Most of our farms are small and family owned. The animals are well treated and the farmers work with the seasons.
There is historical, cultural and environmental value to this farm system. Unfortunately, the farming industry as we know it is in danger.
Farming isn’t for the lazy. It’s a difficult job. The rate of suicide is high. It’s not easy for farmers who live at the bottom of the ranks and work 7 days a week, 365 days a year, with no group insurance plan or retirement plans. Yes, there is a variety of personal health insurance and RRSP, but that, like everything else, means additional costs. Everyone has the right to live.

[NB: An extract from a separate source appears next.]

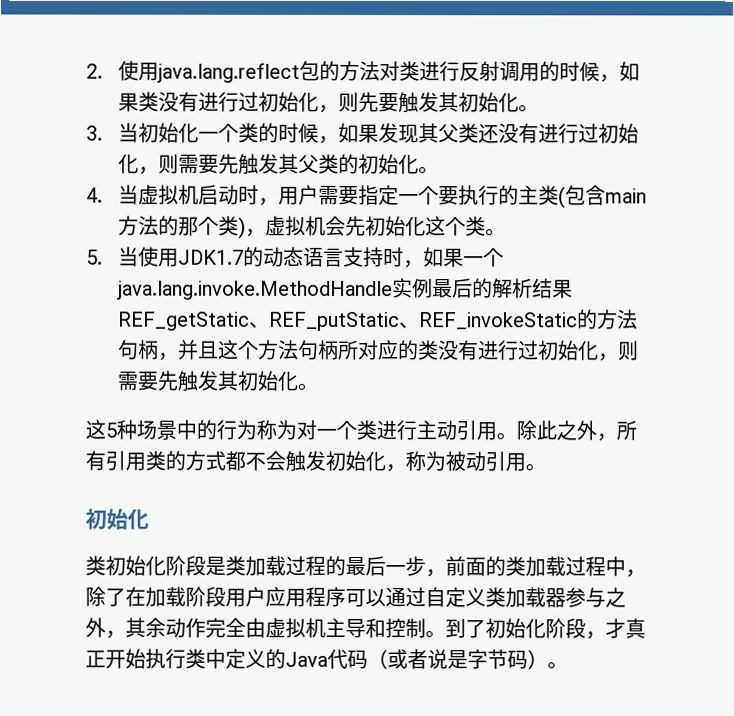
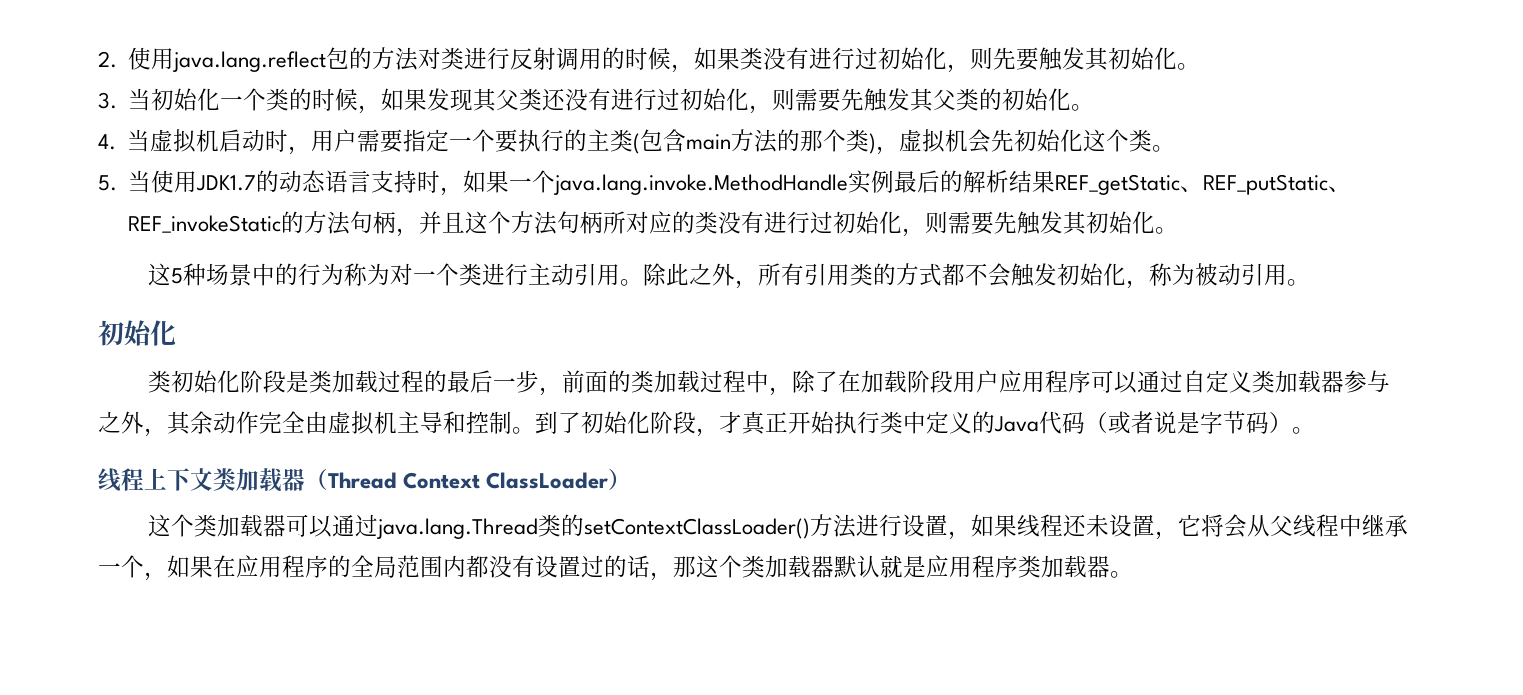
(568, 665) none -> [98,468,632,492] [148,514,1409,540] [98,555,1133,581] // 线程上下文类加载器（Thread Context ClassLoader） // 这个类加载器可以通过java.lang.Thread类的setContextClassLoader()方法进行设置，如果线程还未设置，它将会从父线程中继承一个，如果在应用程序的全局范围内都没有设置过的话，那这个类加载器默认就是应用程序类加载器。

Not many young people who haven’t grown up on a farm want to take on such a challenge. There might be more people interested if farming was more accessible and easier to pass on once one is ready for retirement.
Young people who are interested do not have the means to acquire farms and older farmers want to retire but can’t afford to without finding someone to take over the farms.
Farmers work 15 hours a day for little salary, much under the minimum wage. It makes it difficult to survive and even harder to keep a business afloat. In 2006, a report revealed that 1/2 of the producers had a high level of psychological distress and that 73.5% were regularly stressed due to the amount of work and financial hardships. These statistics don’t help attract young people.
Perception doesn’t help the farming industry. Too many people think that farmers are over-subsidized, whereas this is really not the case. They hardly receive anything. When there is subvention available, it is so complicated that it is almost impossible to qualify. Too much red tape.
Costs of business get higher every year, but food sold has to stay at the same low price to compete with bigger farms and food industries from all over the world. Everyone is having financial difficulties, which means that the general public isn’t hesitating to purchase the cheaper food items from outside the country over the more expensive food items from our own country. If asked, most of us would prefer to support local business, but we simply can’t afford too.
The only way to make agriculture interesting for the next generation is financial aid adapted to the reality of today.